■ **Task to complete**:
Repeat exactly, and only, the lines from the one holding "font-size: 15px;" through the last line of the records below.

Screenshot and code edit data:
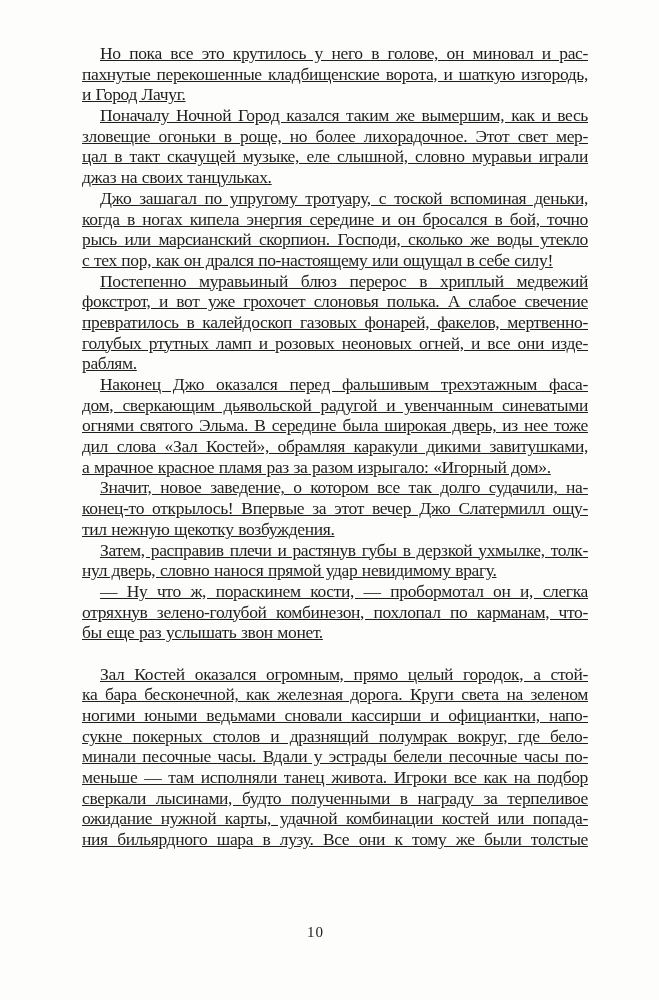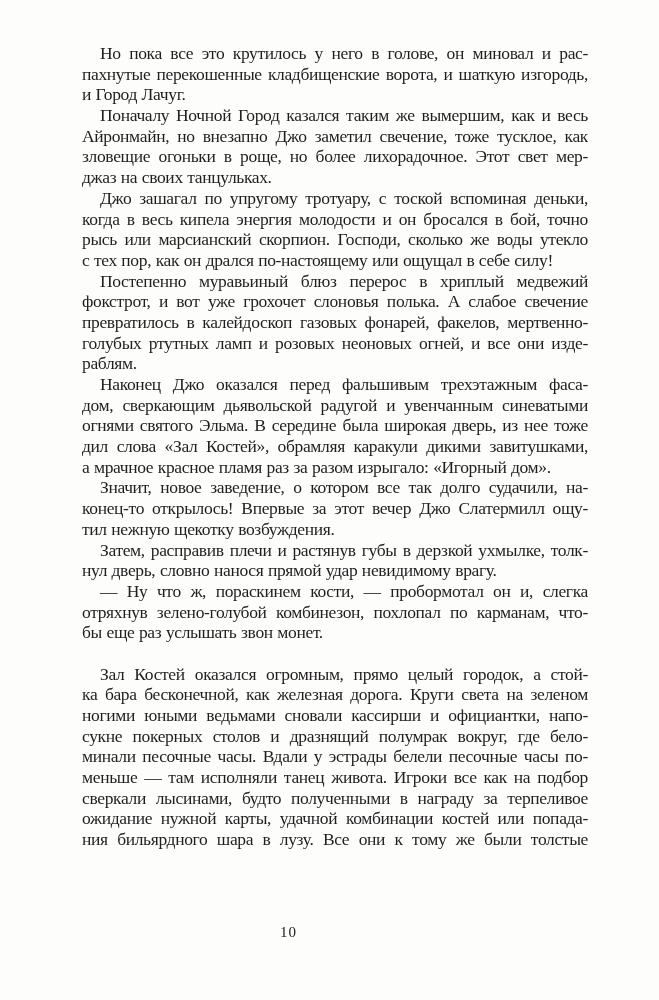--- a/index.html
+++ b/index.html
@@ -38,6 +38,7 @@
     white-space: normal;
     overflow: hidden;
     height: 20.7px;
+    text-decoration: underline;
   }
   .line.ind {
     text-indent: 18px;

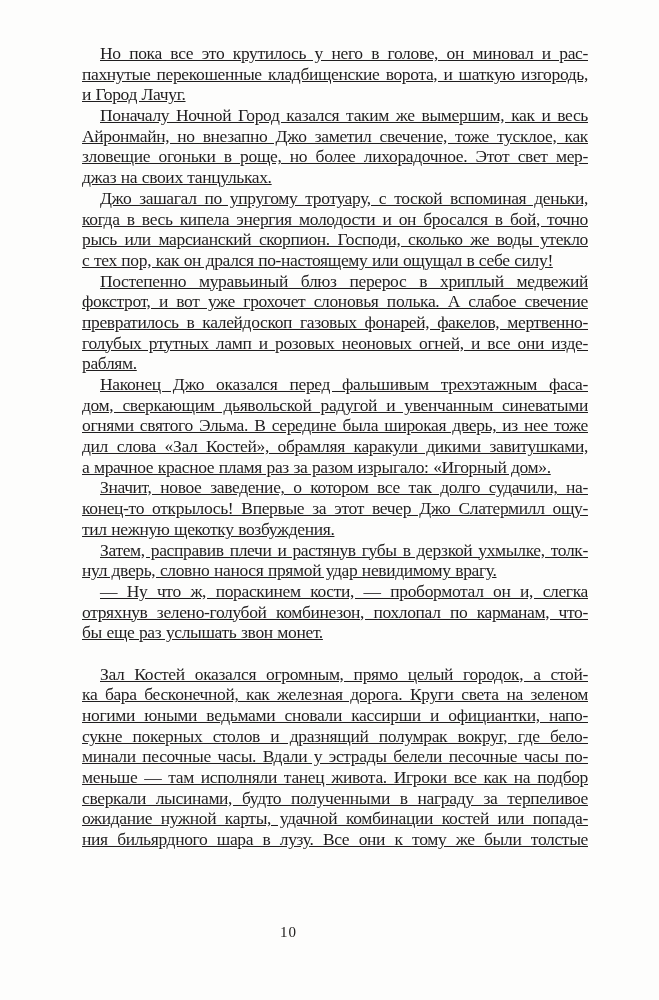--- a/index.html
+++ b/index.html
@@ -72,7 +72,6 @@
       </div>
       <div class="paragraph">
         <div class="line ind">Поначалу Ночной Город казался таким же вымершим, как и весь</div>
-        <div class="line">Айронмайн, но внезапно Джо заметил свечение, тоже тусклое, как</div>
         <div class="line">зловещие огоньки в роще, но более лихорадочное. Этот свет мер-</div>
         <div class="line last">джаз на своих танцульках.</div>
       </div>

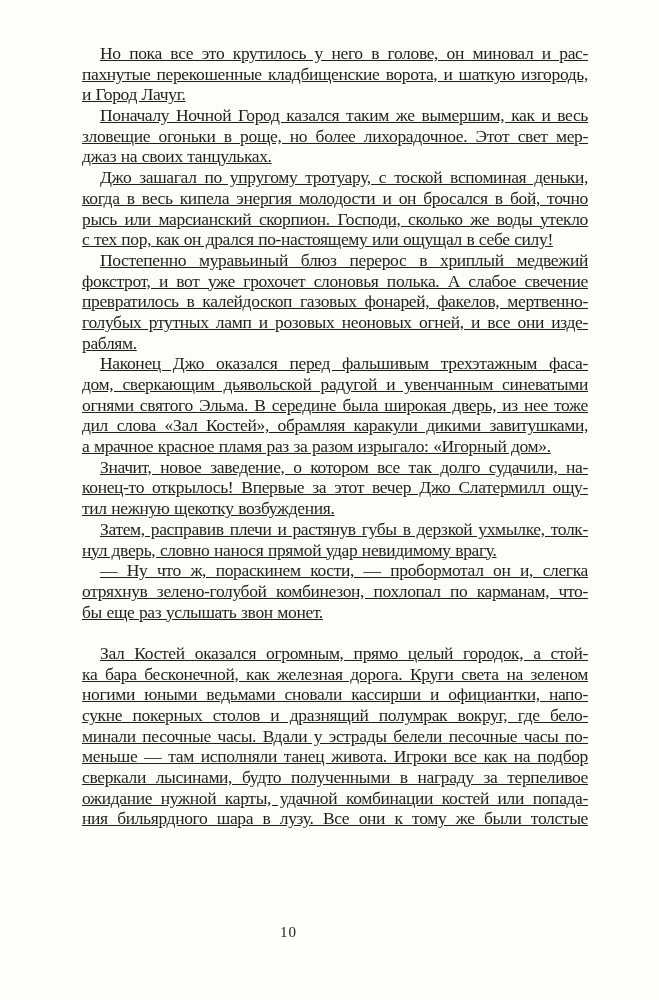--- a/index.html
+++ b/index.html
@@ -73,6 +73,7 @@
       <div class="paragraph">
         <div class="line ind">Поначалу Ночной Город казался таким же вымершим, как и весь</div>
         <div class="line">зловещие огоньки в роще, но более лихорадочное. Этот свет мер-</div>
+        <div class="line">цал в такт скачущей музыке, еле слышной, словно муравьи играли</div>
         <div class="line last">джаз на своих танцульках.</div>
       </div>
       <div class="paragraph">

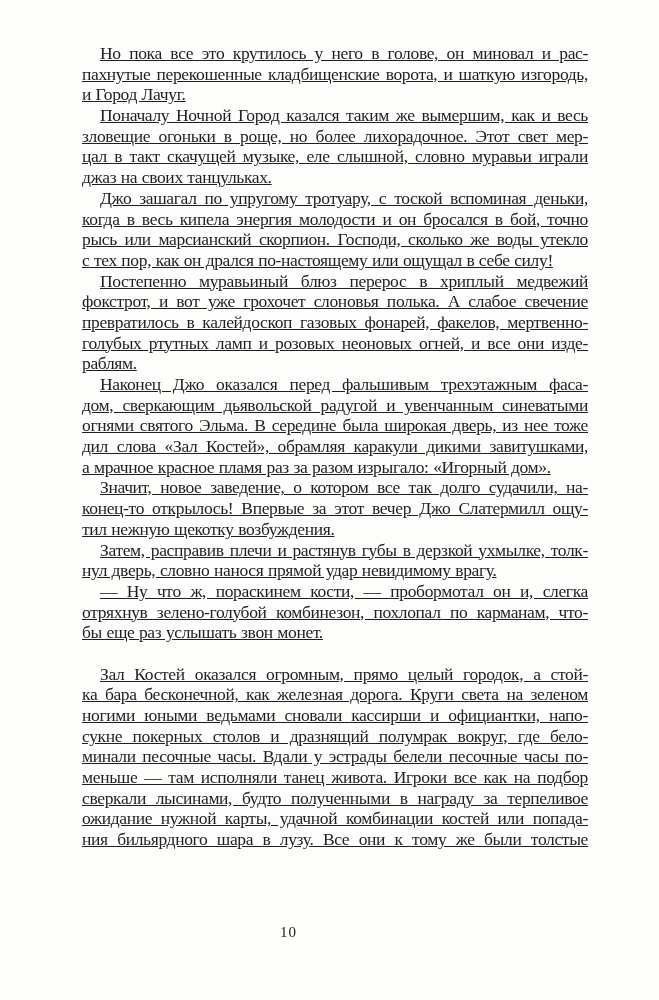--- a/index.html
+++ b/index.html
@@ -78,7 +78,7 @@
       </div>
       <div class="paragraph">
         <div class="line ind">Джо зашагал по упругому тротуару, с тоской вспоминая деньки,</div>
-        <div class="line">когда в весь кипела энергия молодости и он бросался в бой, точно</div>
+        <div class="line">когда в ногах кипела энергия середине и он бросался в бой, точно</div>
         <div class="line">рысь или марсианский скорпион. Господи, сколько же воды утекло</div>
         <div class="line last">с тех пор, как он дрался по-настоящему или ощущал в себе силу!</div>
       </div>

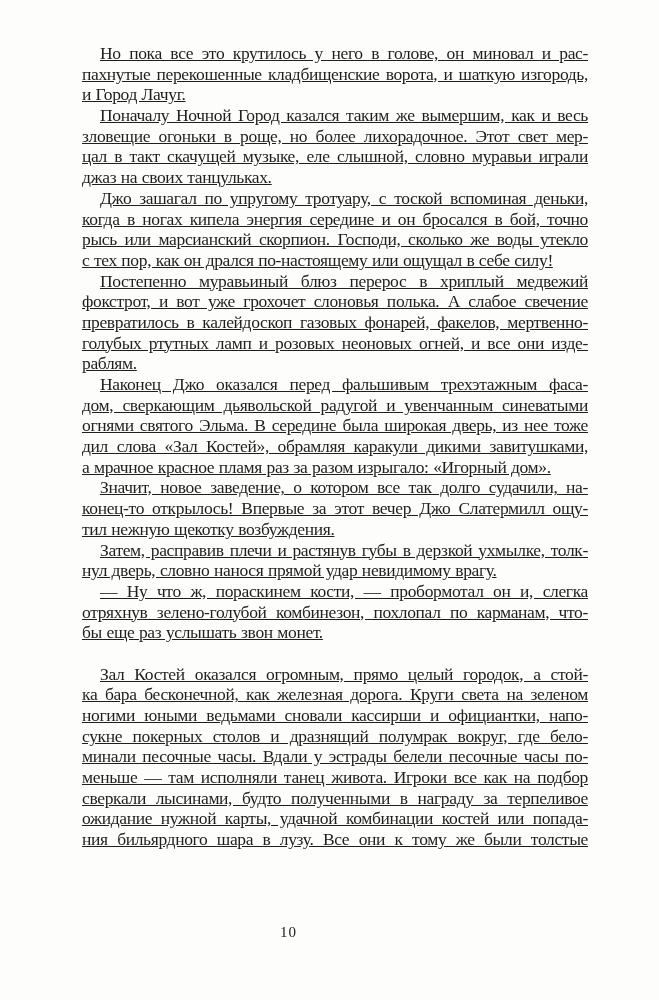--- a/index.html
+++ b/index.html
@@ -58,6 +58,7 @@
     font-size: 15px;
     letter-spacing: 1px;
     color: #22201f;
+    padding-left: 27px;
   }
 </style>
 </head>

■ **Worked solution**:
     font-size: 15px;
     letter-spacing: 1px;
     color: #22201f;
+    padding-left: 27px;
   }
 </style>
 </head>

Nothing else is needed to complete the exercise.